Souvenirs de moissons

Les moissons traditionnelles se sont arrêtées au début des années 1960, dans notre région. Les javeleuses, puis les moissonneuses ont été remplacées par les moissonneuses-batteuses.

La batteuse réunissait, souvent au mois d'août, toutes la famille et les voisins. C'était un grand jour, la "fête de la batteuse". Au début, la batteuse était actionnée par une "locomobile",  la "loco" comme on disait. Et les bœufs fournissaient encore leur force pour déplacer loco et batteuse. Puis ils furent remplacés par les premiers tracteurs agricoles qui faisaient tourner la grande courroie de la batteuse.

On employait encore la faux traditionnelle pour tracer des chemins ou pour couper le blé sous les arbres.

Collection de photos publiées sur le compte Facebook des "Amis du patrimoine"

 

LE TRAVAIL DE LA LAINE

Du mouton tondu jusqu'au petit gilet fantaisie, il faut présenter un processus artisanal précis et minutieux.

Ces photos sont extraites de la collection de l'atelier tissage de la Jimbrt'ée, à la grange de Corgenay, commune de Neuvy.

Lorsque les moutons sont tondus au printemps, la laine doit ensuite être longuement lavée et dégraissée.
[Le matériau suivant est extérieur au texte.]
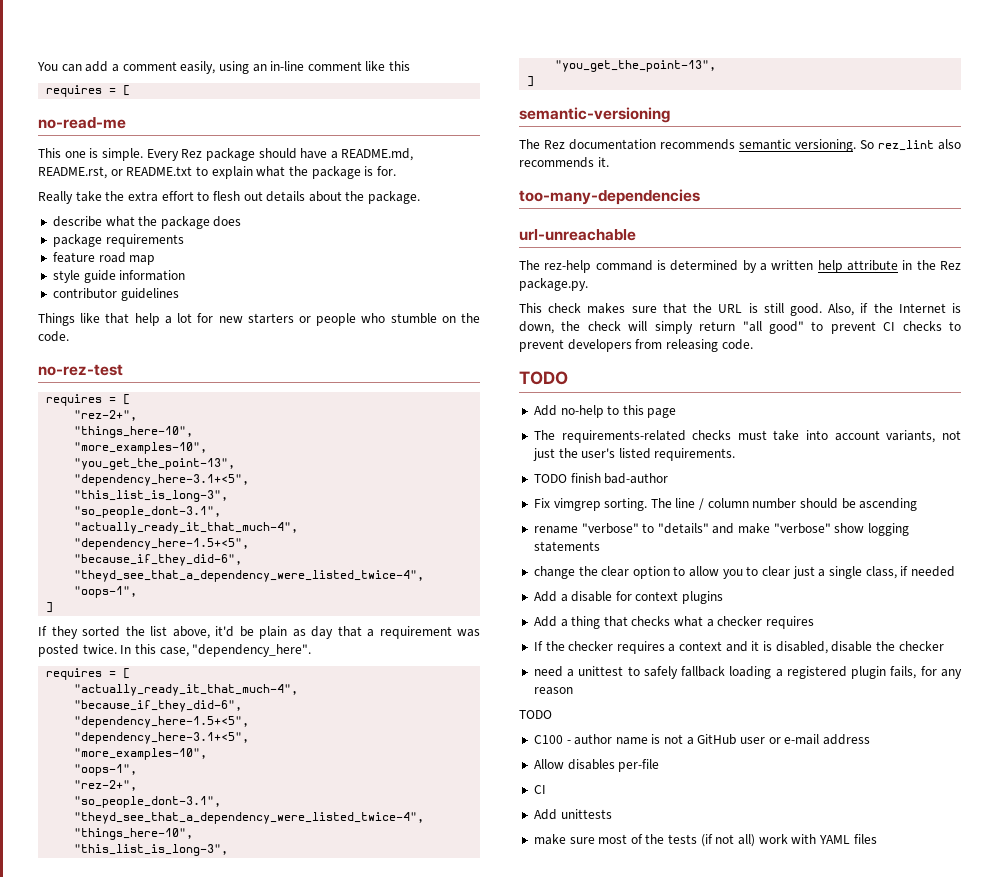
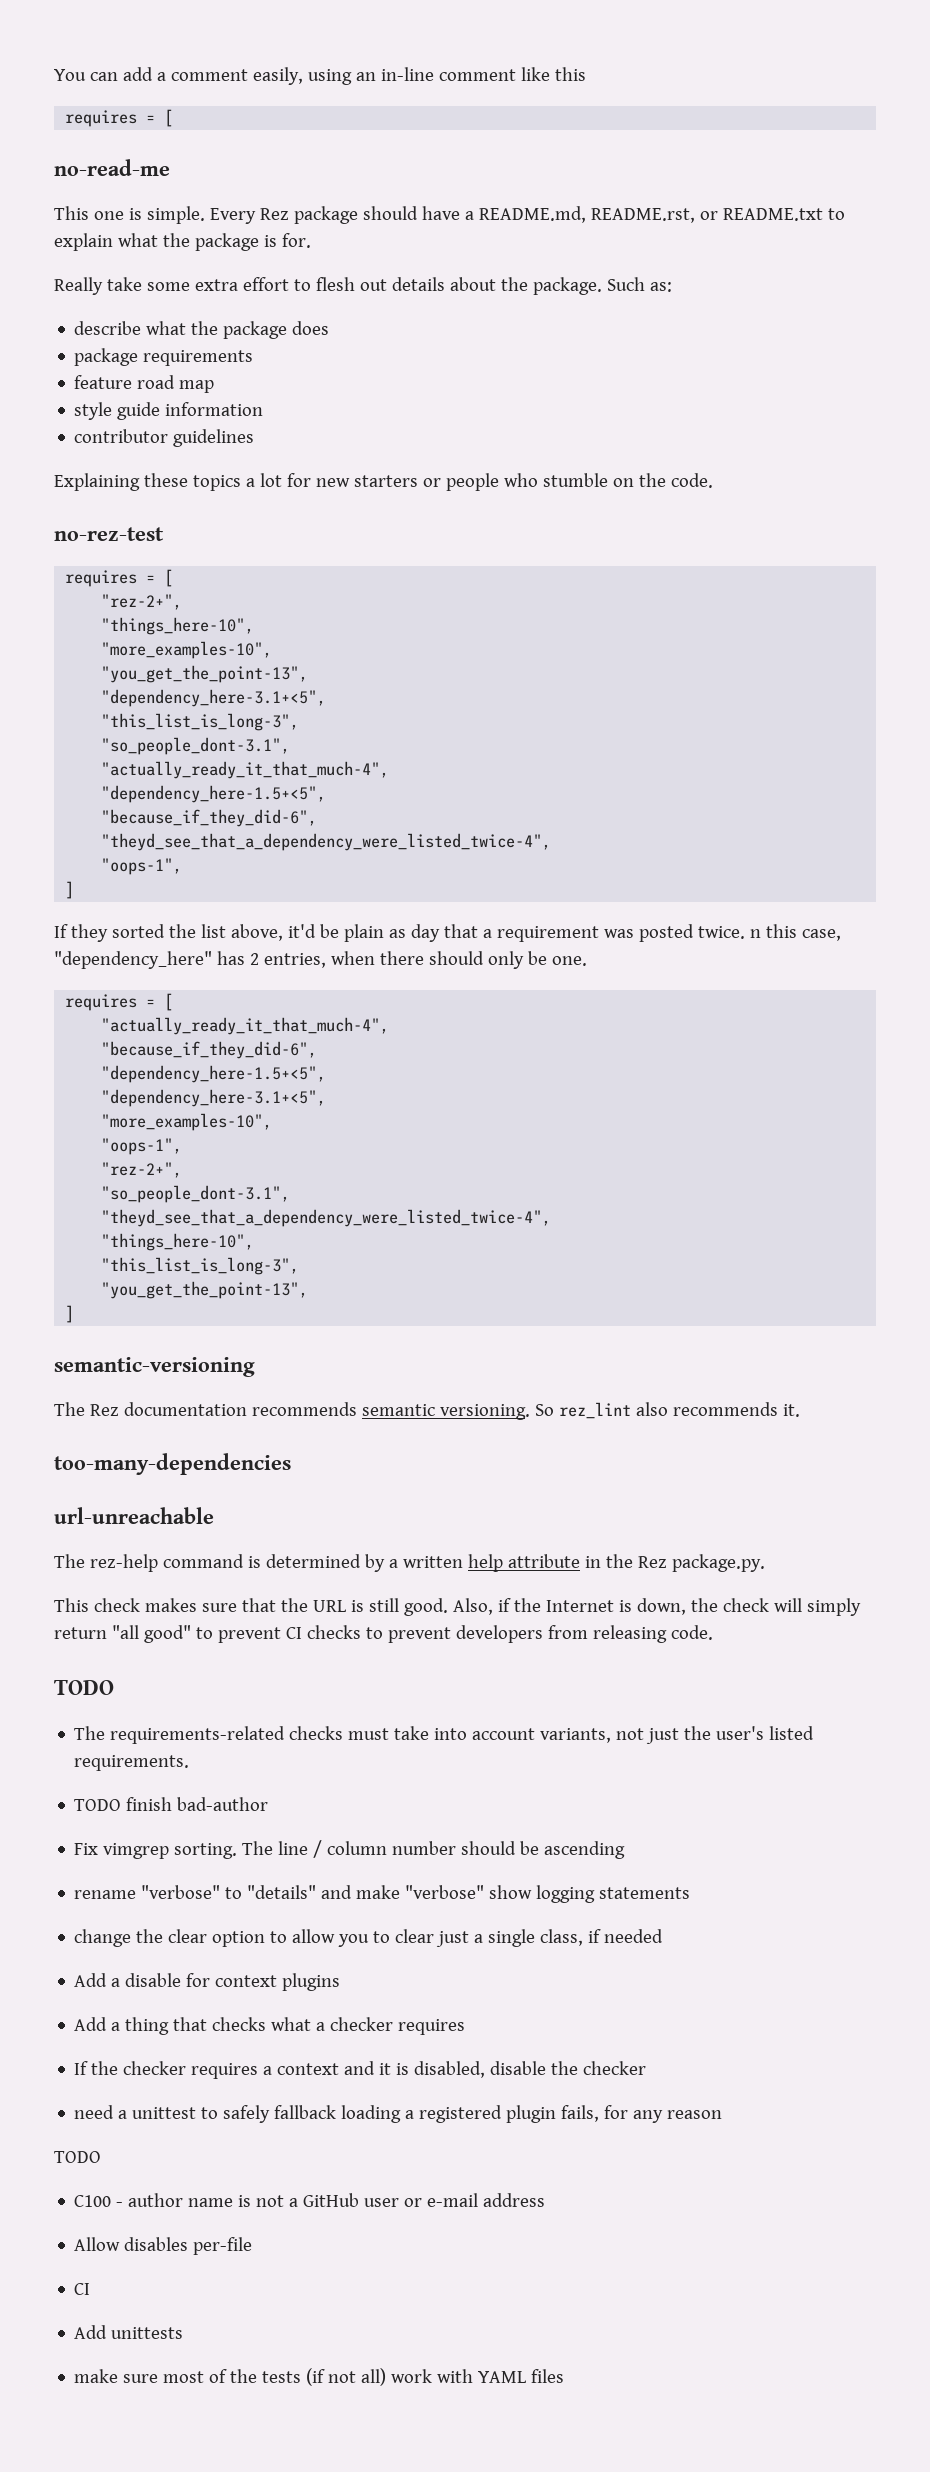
[105,191,125,201] the -> [146,282,190,291] some
(421, 197) none -> [606,277,672,292] Such as:
[38,313,160,326] Things like that help -> [54,473,241,491] Explaining these topics
[120,645,132,654] In -> [749,929,761,938] n
[192,644,312,657] "dependency_here". -> [54,951,587,969] "dependency_here" has 2 entries, when there should only be one.
[533,405,677,418] // Add no-help to this page -> (114, 1687) none

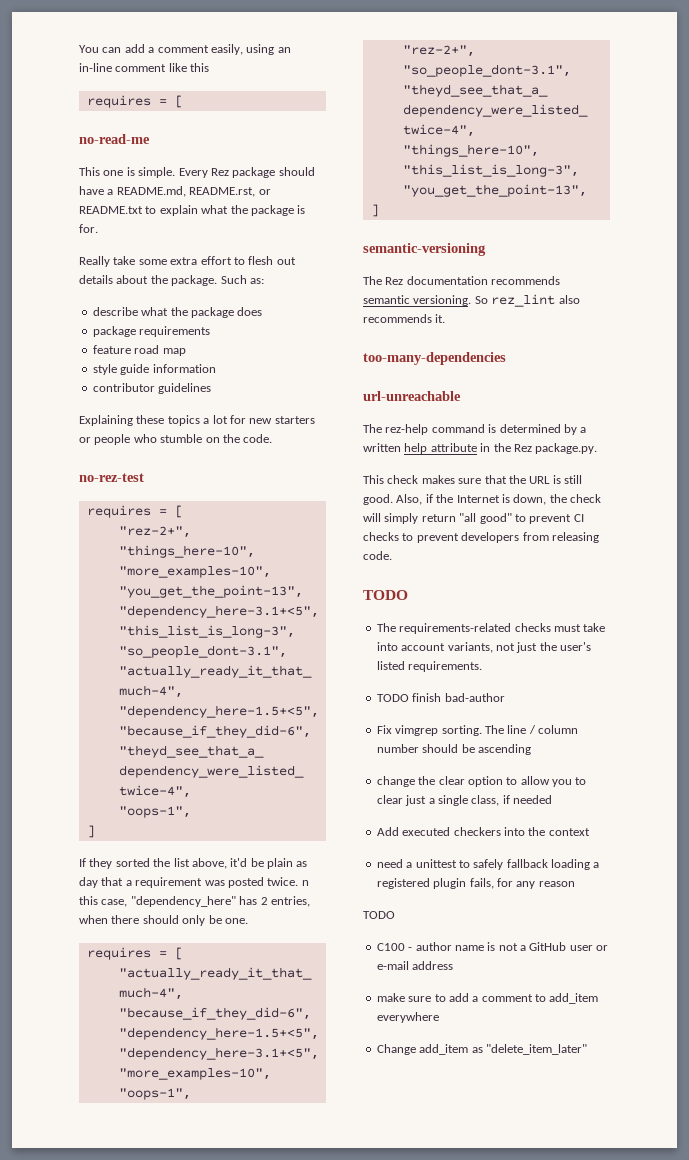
[74,1885,691,1903] // rename "verbose" to "details" and make "verbose" show logging statements -> (531, 749) none
[111,1973,341,1991] [74,2017,466,2035] [74,2061,647,2079] a disable for context plugins // Add a thing that checks what a checker requires // If the checker requires a context and it is disabled, disable the checker -> [402,827,590,836] executed checkers into the context
[74,2237,253,2255] [74,2283,91,2295] [74,2325,184,2339] [74,2368,565,2386] Allow disables per-file // CI // Add unittests // make sure most of the tests (if not all) work with YAML files -> [376,993,599,1004] [376,1012,439,1023] [376,1044,587,1055] make sure to add a comment to add_item everywhere // Change add_item as "delete_item_later"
Une fois sèche, la laine est cardée pour la rendre homogène et la préparer au filage qui aura lieu à la main ou avec un rouet mécanique.

La laine peut s'utiliser brute (ou écrue)  mais il faut de préférence la teindre avec des teintures naturelles. On doit alors respecter un process précis et minutieux pour obtenir des teintes stables et homogènes.

Le stade final est bien-sûr le tissage sur des métiers à tisser en bois. La tisseuse est une experte pour monter les fils de trames et pour faire passer la navette à bon escient.

La toile produite est alors destinée aux mains des couturières pour en faire des gilets, des châles ou des sacs.